(Before-and-after page screenshots)
"""

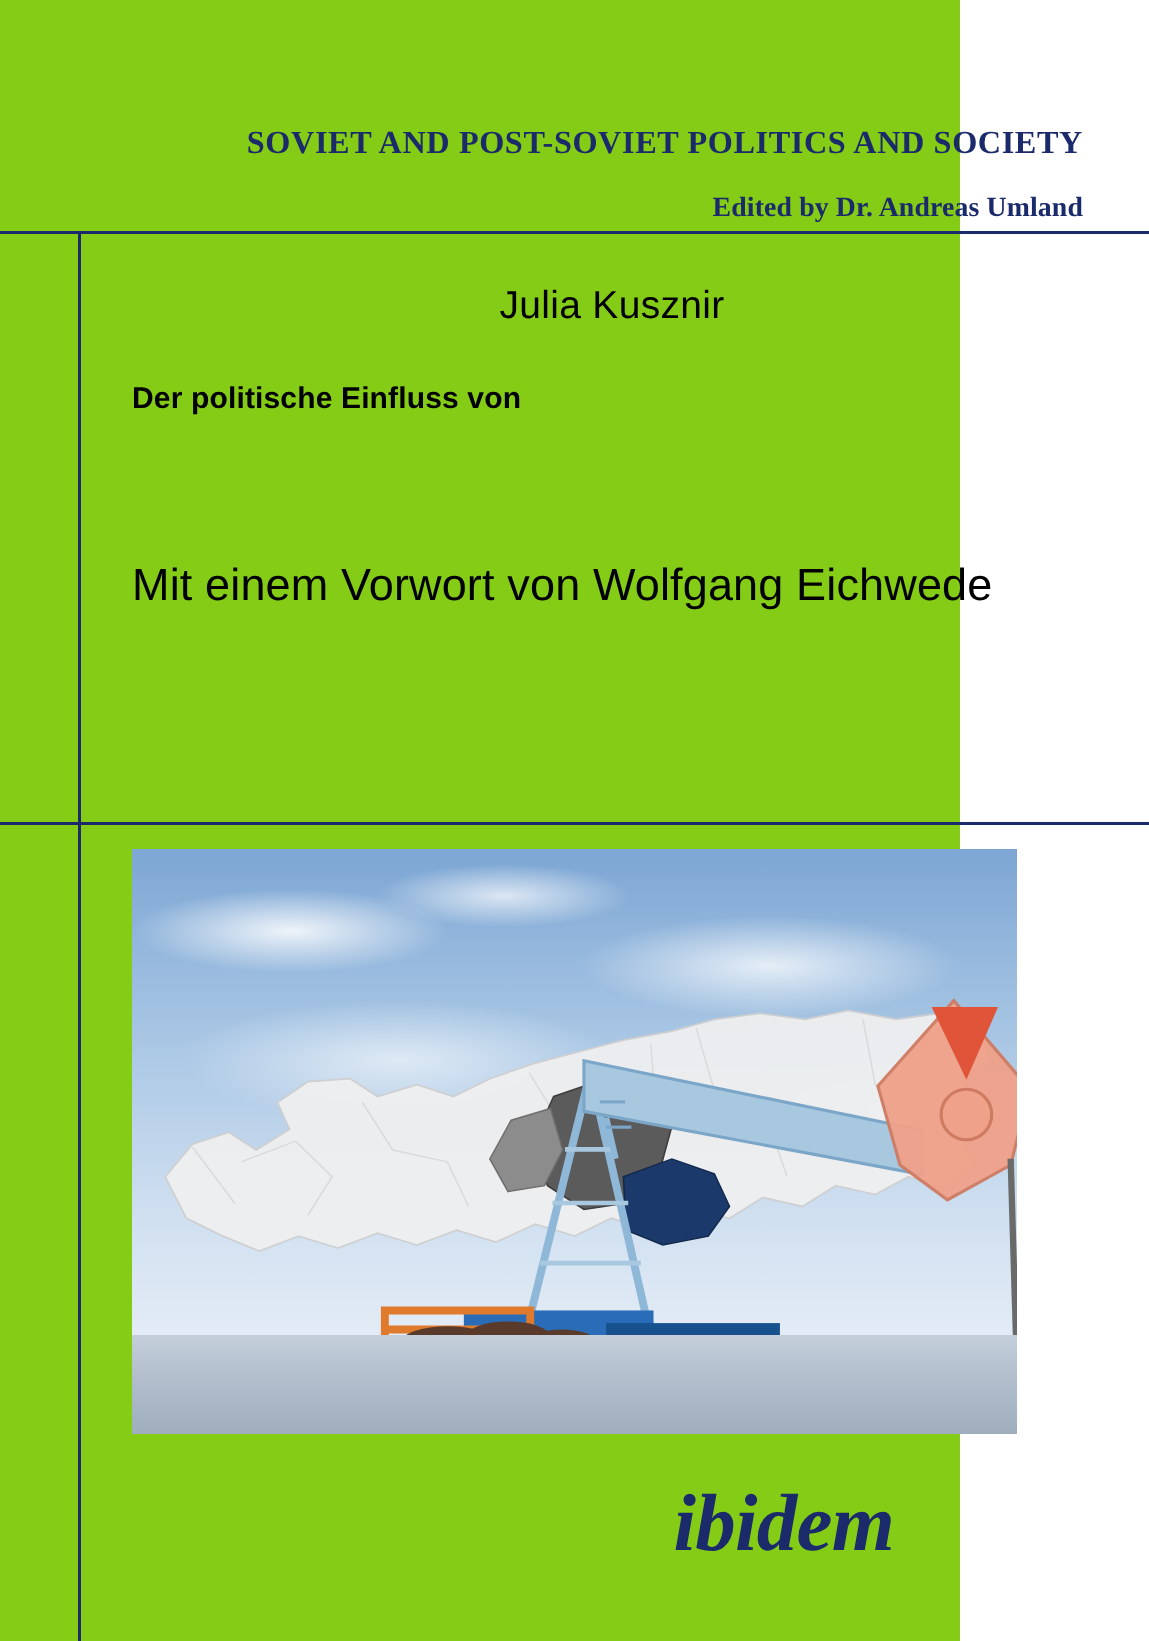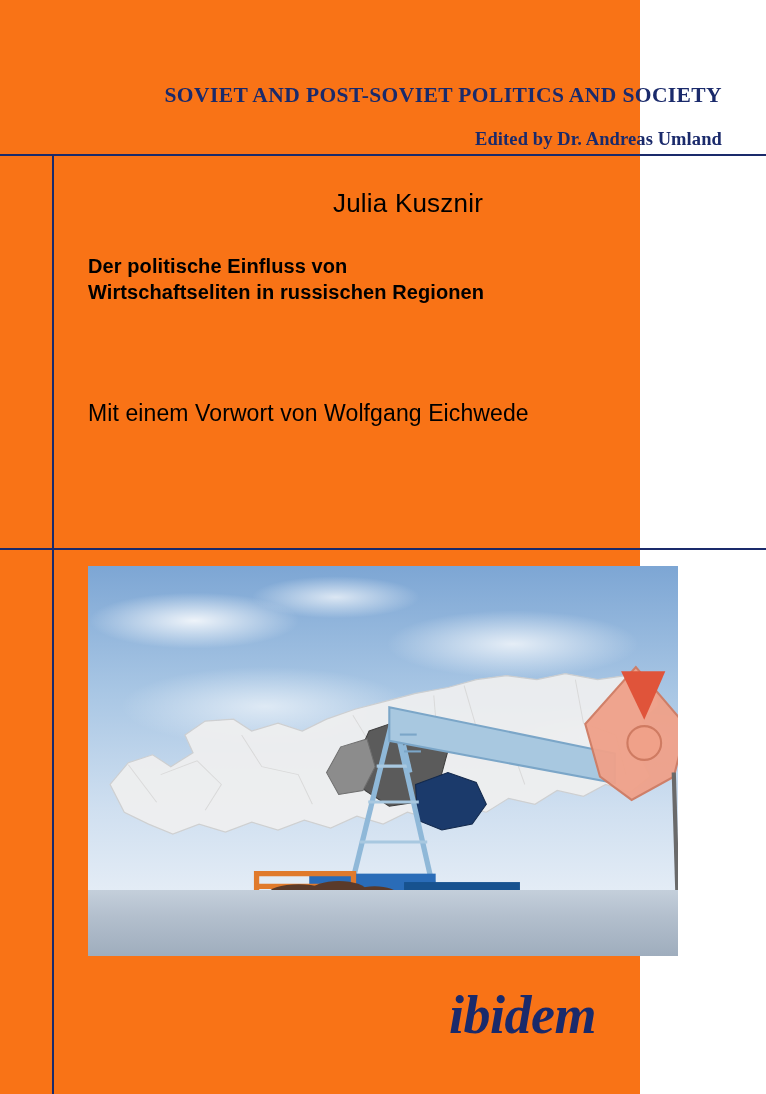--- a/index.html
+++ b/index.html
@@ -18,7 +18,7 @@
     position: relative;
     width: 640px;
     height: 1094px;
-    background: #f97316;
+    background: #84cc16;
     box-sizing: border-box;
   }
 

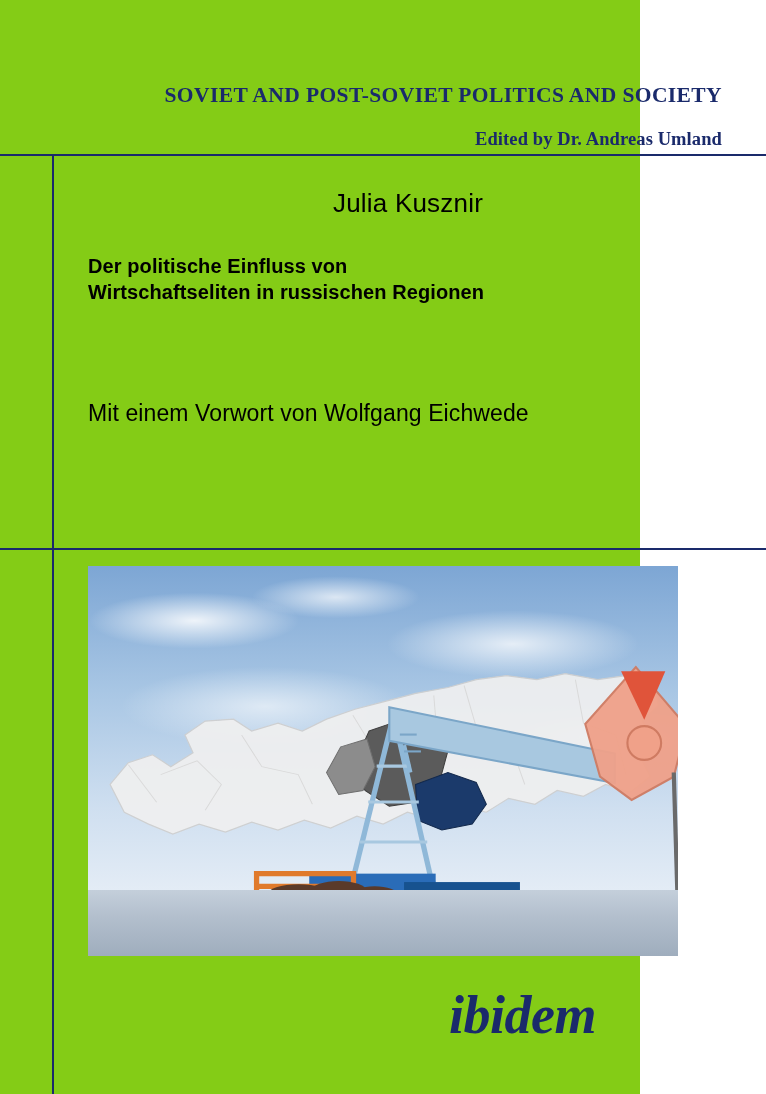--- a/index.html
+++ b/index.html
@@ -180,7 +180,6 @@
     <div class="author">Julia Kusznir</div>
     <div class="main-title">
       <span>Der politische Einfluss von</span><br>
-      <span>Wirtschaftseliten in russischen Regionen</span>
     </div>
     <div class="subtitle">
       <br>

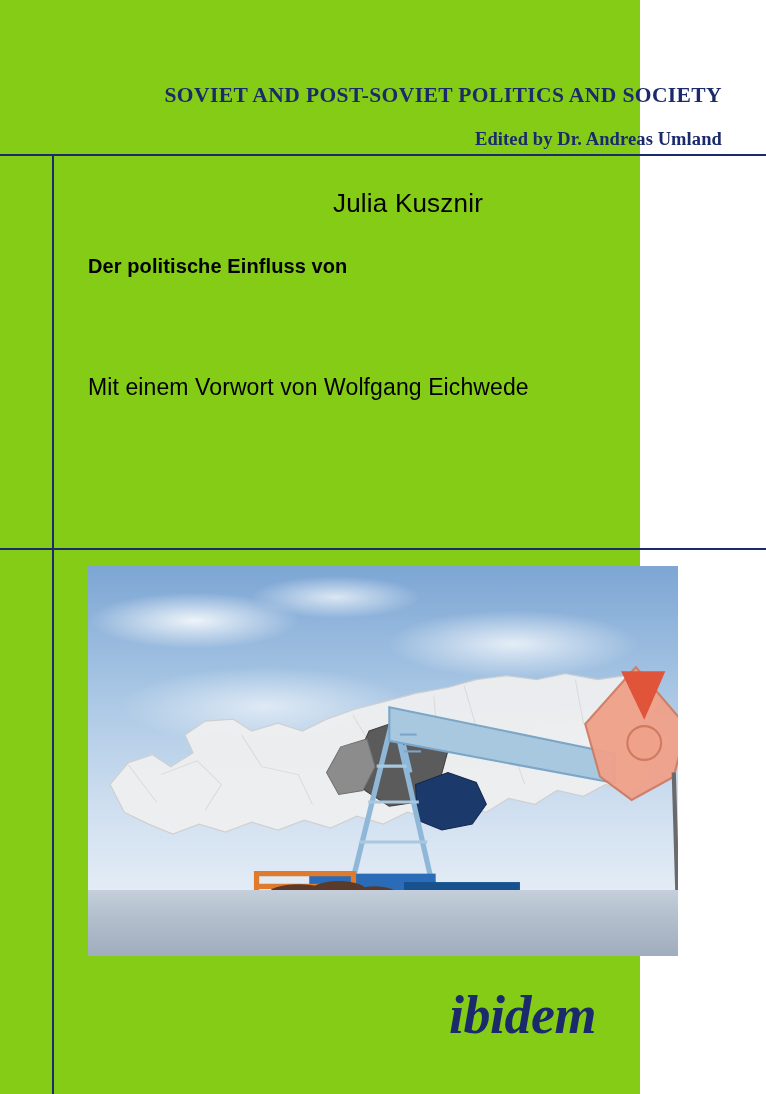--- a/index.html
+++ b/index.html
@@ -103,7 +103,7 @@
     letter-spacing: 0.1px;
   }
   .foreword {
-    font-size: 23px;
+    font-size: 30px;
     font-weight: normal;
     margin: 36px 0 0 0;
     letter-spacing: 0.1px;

"""

#### Activity:
Please repeat each record exactly and keep every picture out of the copy.

#### Written reply:
--- a/index.html
+++ b/index.html
@@ -18,7 +18,7 @@
     position: relative;
     width: 640px;
     height: 1094px;
-    background: #f97316;
+    background: #84cc16;
     box-sizing: border-box;
   }
 

--- a/index.html
+++ b/index.html
@@ -180,7 +180,6 @@
     <div class="author">Julia Kusznir</div>
     <div class="main-title">
       <span>Der politische Einfluss von</span><br>
-      <span>Wirtschaftseliten in russischen Regionen</span>
     </div>
     <div class="subtitle">
       <br>

--- a/index.html
+++ b/index.html
@@ -103,7 +103,7 @@
     letter-spacing: 0.1px;
   }
   .foreword {
-    font-size: 23px;
+    font-size: 30px;
     font-weight: normal;
     margin: 36px 0 0 0;
     letter-spacing: 0.1px;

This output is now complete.